Les caisses de pension n’ont plus le droit d’estimer elles-mêmes la valeur de leurs biens immobiliers. La loi les oblige à mandater des experts immobiliers afin de définir la valeur de leurs biens conformément au marché. Il y a 20 ans, ceci n’existait pas encore. Auparavant, on achetait un bâtiment, on investissait dans sa rénovation, et l’addition des deux donnait la valeur de l’investissement, qui n’était pas liée aux fluctuations du marché.

L’objectif de ces mécanismes, qui viennent des réglementations du monde de la finance, est la sécurité. C’est une forme de contrôle de la valeur d’un bien. Dans ce sens, ce mécanisme est positif. Mais en même temps, il implique que la valeur des immeubles des caisses de pension n’est pas fixe et fluctue avec les variations du marché et celles des taux d’intérêt. Chaque année, les intérêts baissent, ce qui veut dire que la valeur des immeubles monte indépendamment de nous, mais ça peut aussi basculer dans l’autre sens. C’est un mécanisme de sécurité, qui génère une nouvelle forme d’instabilité.

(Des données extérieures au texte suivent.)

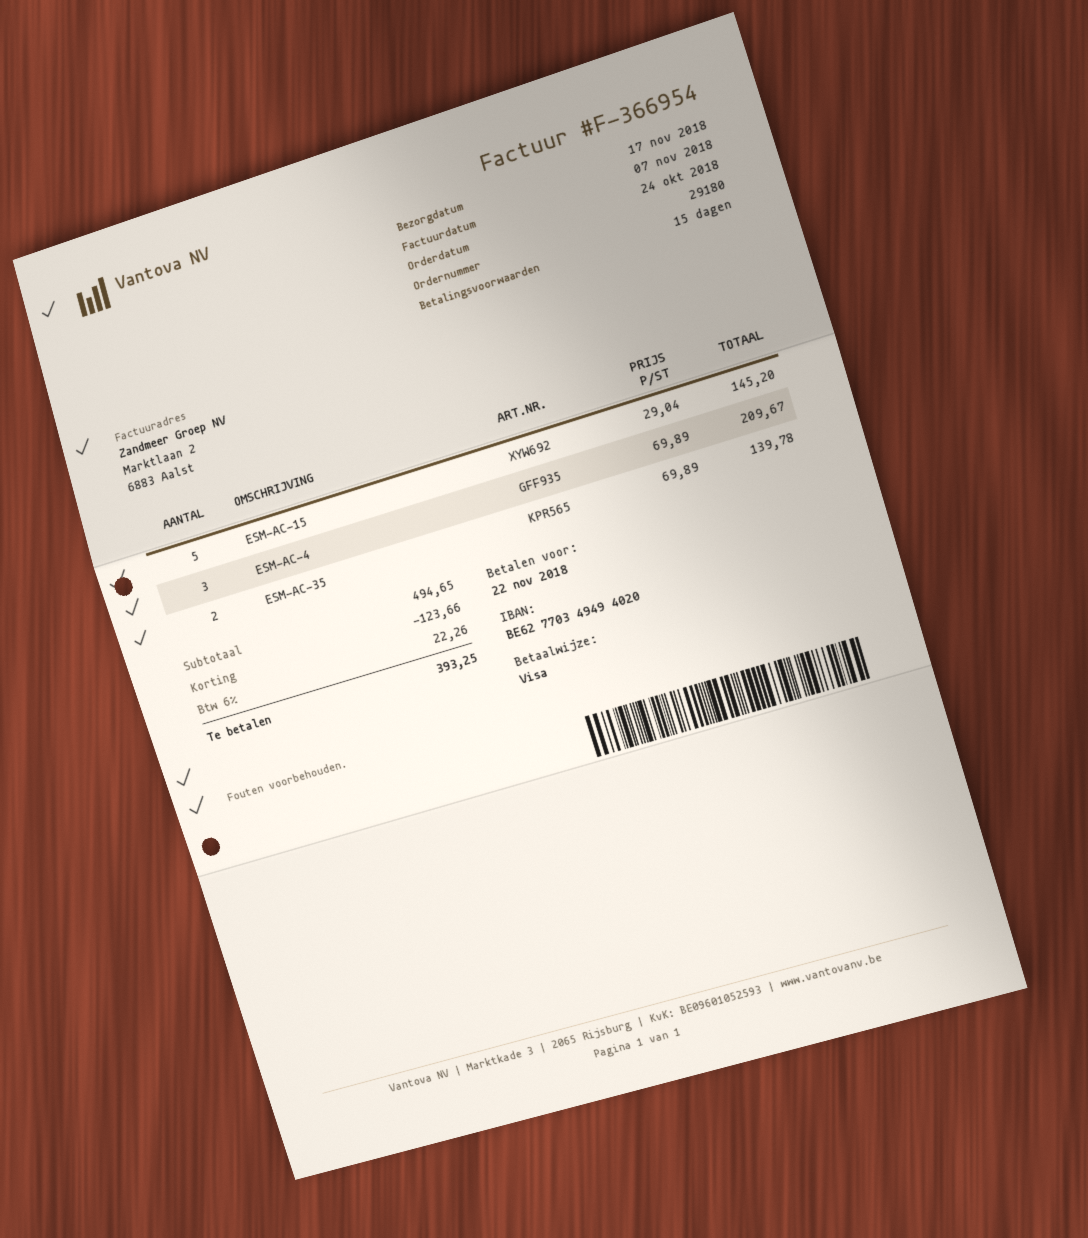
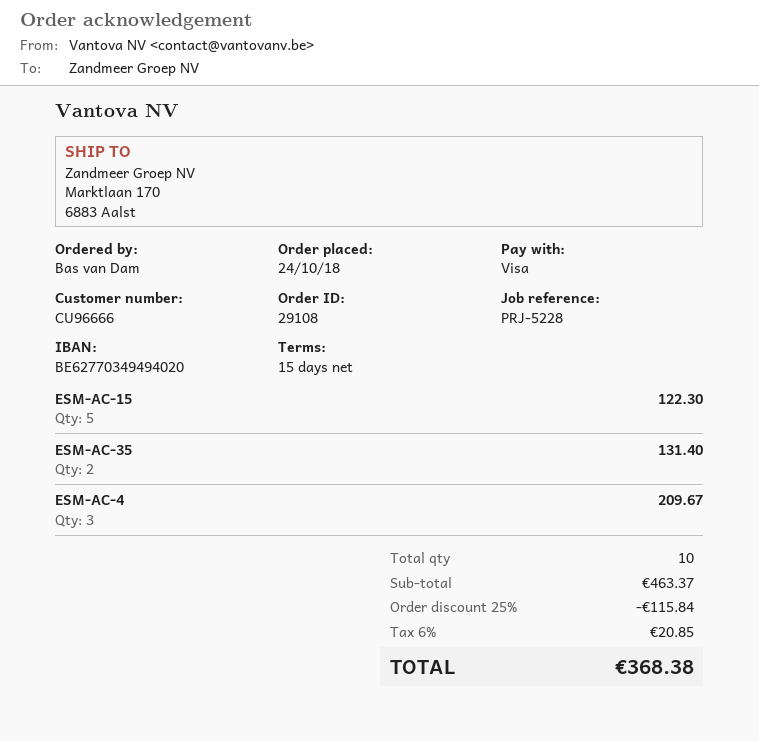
order number: 29180 -> 29108
ESM-AC-15: 5 for 145.20 -> 5 for 122.30
ESM-AC-35: 2 for 139.78 -> 2 for 131.40
subtotal: 494.65 -> 463.37
discount: 123.66 -> 115.84
tax: 6% = 22.26 -> 6% = 20.85
total: 393.25 -> 368.38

Vous revendiquez la création de logements et de quartiers « de haute qualité, favorables au voisinage, innovants et durables ». Une partie importante de vos projets concerne la transformation ou la reconversion des sites industriels et commerciaux existants. Comment les abordez-vous ?
Nous sommes convaincus que les structures bâties existantes, si on les préserve et les transforme, disposent toujours de potentiels importants à plusieurs niveaux. Si nous trouvons l’utilisateur adéquat pour une structure existante inexploitée, nous pouvons la transformer avec une intervention réduite, peu de moyens, ce qui se traduit par une réduction de l’énergie grise et des émissions de CO2, un critère de plus en plus important parmi les objectifs de développement durable du parc immobilier. Nous pouvons maintenir des loyers abordables ainsi que le caractère et l’identité du lieu. Ce qui n’est évidemment pas possible avec cette stratégie – et ce qui explique pourquoi de nombreux investisseurs empruntent d’autres voies –, c’est la maximalisation du retour sur investissement et des loyers.

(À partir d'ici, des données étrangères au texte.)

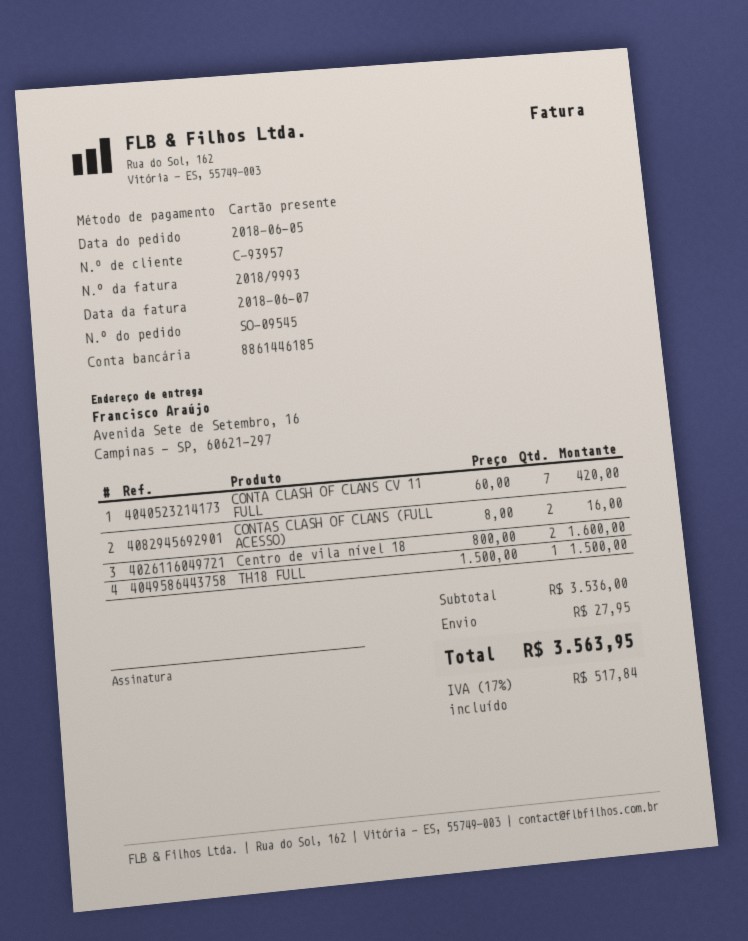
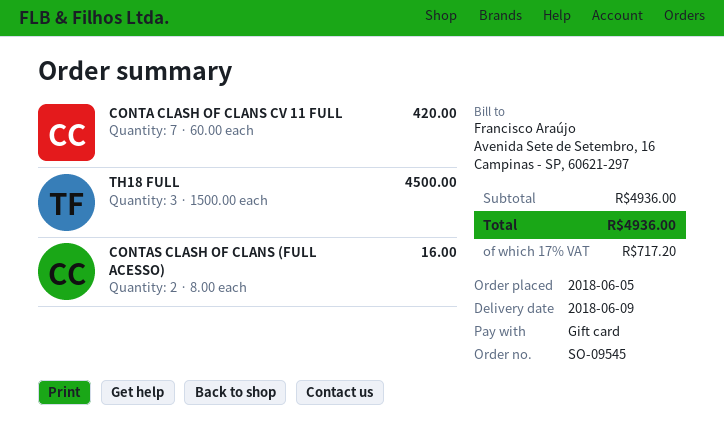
Centro de vila nível 18: 2 x 800.00 = 1600.00 -> none
TH18 FULL: 1 x 1500.00 = 1500.00 -> 3 x 1500.00 = 4500.00
subtotal: 3536.00 -> 4936.00
shipping: 27.95 -> none
tax: 17% = 517.84 -> 17% = 717.20
total: 3563.95 -> 4936.00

Face à un projet de transformation, nous essayons de valoriser et de réutiliser l’existant dans la mesure du possible. Nous développons d’abord la vision stratégique et le concept d’exploitation pour définir un plan partiel d’affectation basé sur une densification, avec de nouveaux bâtiments qui forment un ensemble architectural et social cohérent avec l’existant. Cette phase est suivie de mandats d’étude parallèles, auxquels nous invitons cinq ou six bureaux dont le profil nous paraît adéquat à la spécificité du projet. La procédure est organisée en deux tours, avec une présentation intermédiaire, ceci afin d’établir un dialogue et d’obtenir des solutions spatiales, typologiques et architecturales innovatrices et de qualité.

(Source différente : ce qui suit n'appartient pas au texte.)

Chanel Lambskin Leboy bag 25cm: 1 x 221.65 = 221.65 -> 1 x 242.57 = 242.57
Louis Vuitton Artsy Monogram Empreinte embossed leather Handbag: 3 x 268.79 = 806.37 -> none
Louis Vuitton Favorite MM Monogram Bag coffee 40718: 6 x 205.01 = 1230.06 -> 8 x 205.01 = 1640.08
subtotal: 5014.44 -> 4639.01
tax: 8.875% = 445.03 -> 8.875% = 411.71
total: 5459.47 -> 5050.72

Quel est votre projet le plus significatif en matière de transformation d’anciens sites industriels ?
Lagerplatz à Winterthour (ZH) est notre projet le plus important. Il vise à long terme à créer un quartier participatif, durable et diversifié. À l’origine, le site industriel était en vente avec un plan de quartier faisant table rase. L’association des utilisateurs-locataires (Verein Lagerplatz) a contacté Abendrot dans l’espoir de motiver l’achat du site pour mettre en œuvre un projet alternatif au plan de quartier, avec un développement organique à long terme fondé sur le bâti et les utilisateurs existants. Le projet maintient un bon équilibre entre des programmes existants et nouveaux d’échelles différentes (des hautes écoles à des ateliers d’artisans) qui s’identifient avec le caractère du site. Il propose des constructions innovantes en relation avec l’existant comme le projet de rénovation et de densification Kopfbau 1185, qui en ce moment est en train d’être réalisé avec une majorité d’éléments de construction réutilisés.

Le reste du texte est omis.